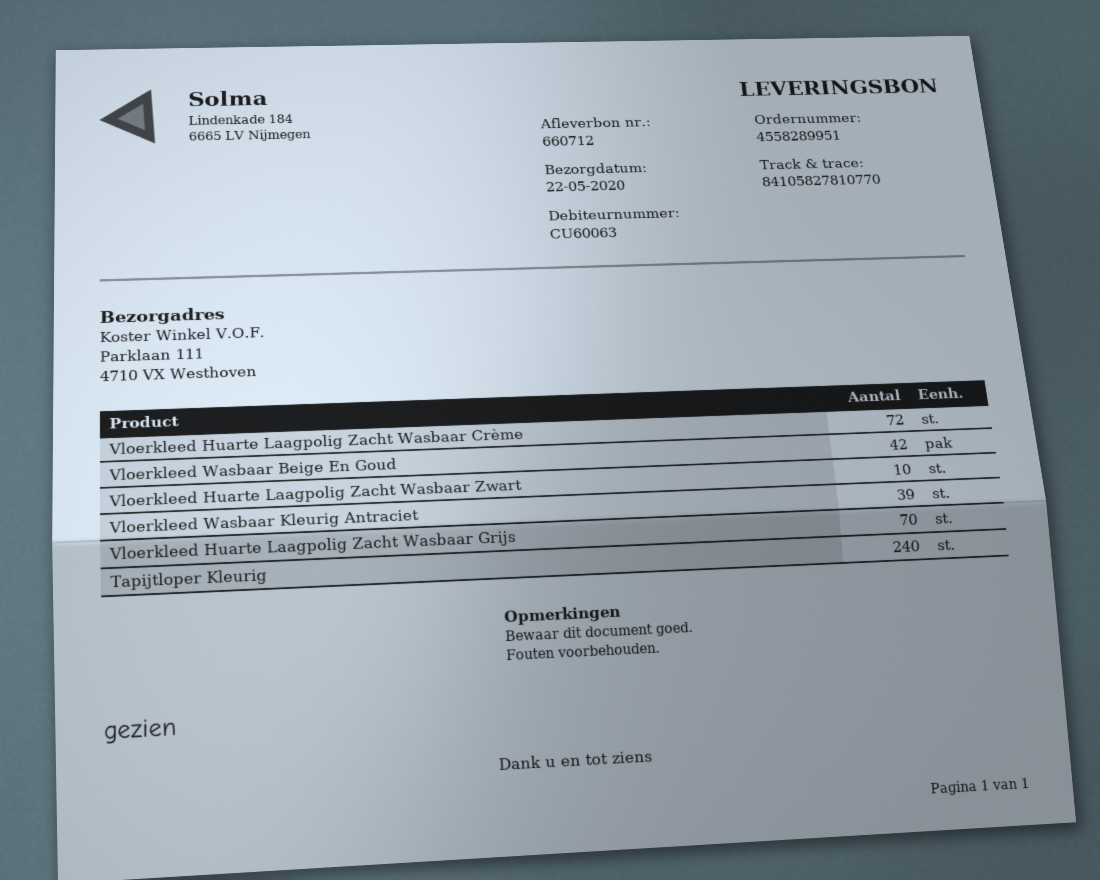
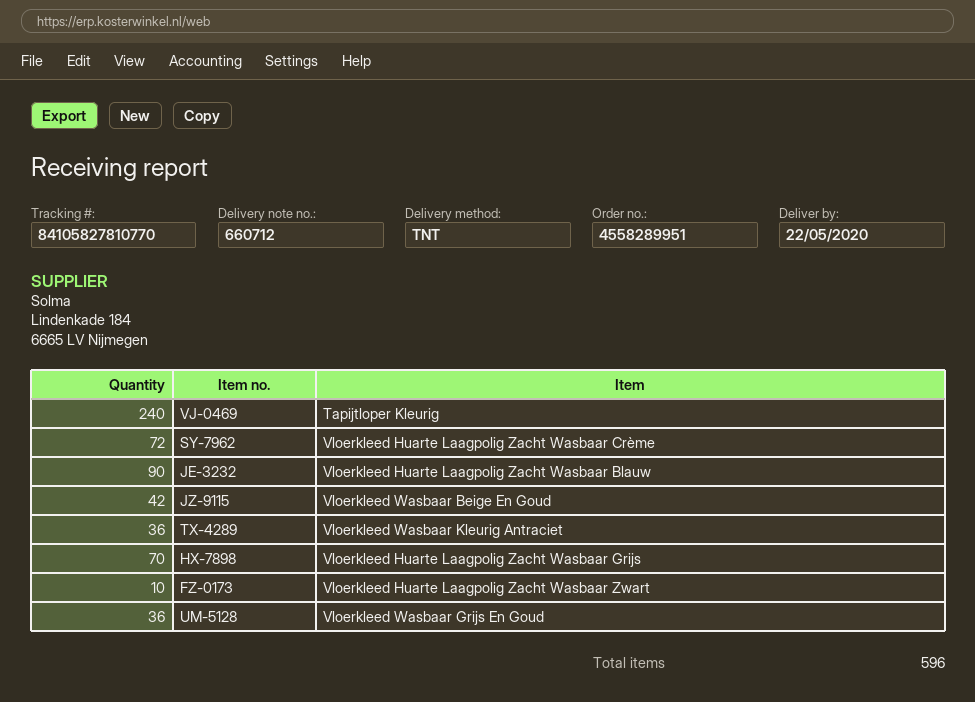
Vloerkleed Wasbaar Kleurig Antraciet: 39 -> 36
Vloerkleed Huarte Laagpolig Zacht Wasbaar Blauw: none -> 90
Vloerkleed Wasbaar Grijs En Goud: none -> 36

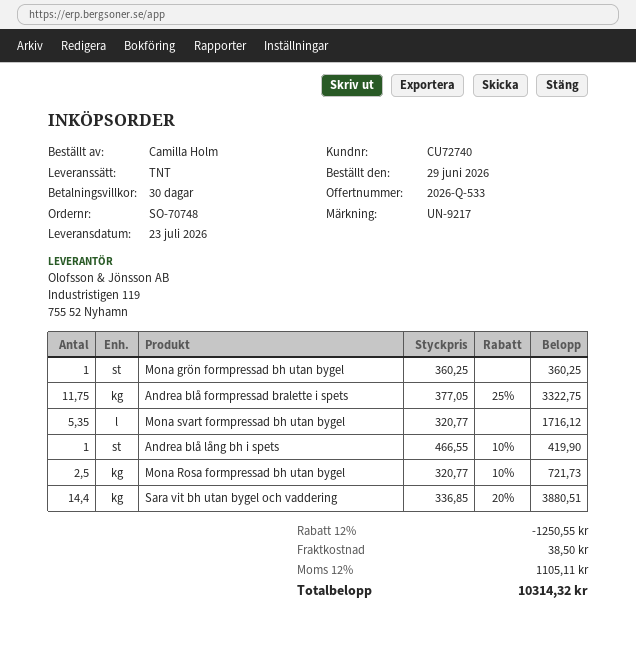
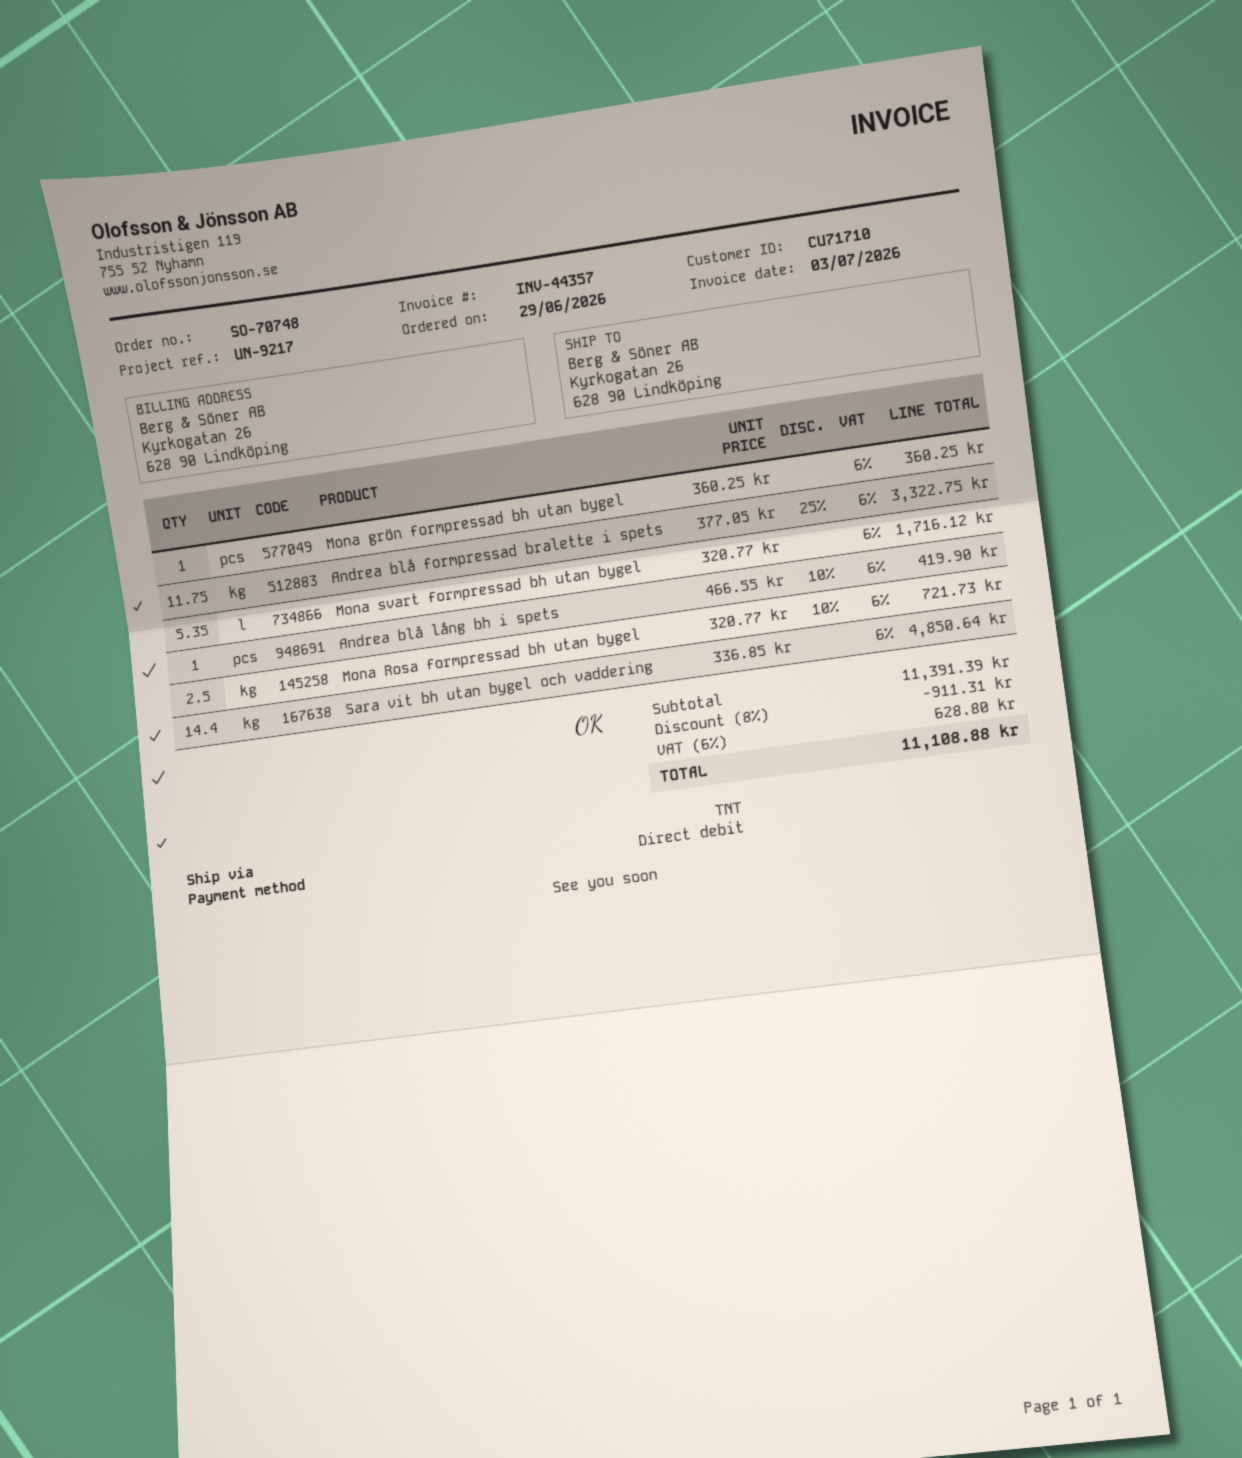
customer number: CU72740 -> CU71710
Sara vit bh utan bygel och vaddering: 14.4 x 336.85 - 20% = 3880.51 -> 14.4 x 336.85 = 4850.64
discount: 12% = 1250.55 -> 8% = 911.31
shipping: 38.50 -> none
tax: 12% = 1105.11 -> 6% = 628.80
total: 10314.32 -> 11108.88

□ □ □

=== Your assignment ===
Using the records given above, list every line that includes the word "none".

=== Task answer ===
Vloerkleed Huarte Laagpolig Zacht Wasbaar Blauw: none -> 90
Vloerkleed Wasbaar Grijs En Goud: none -> 36
shipping: 38.50 -> none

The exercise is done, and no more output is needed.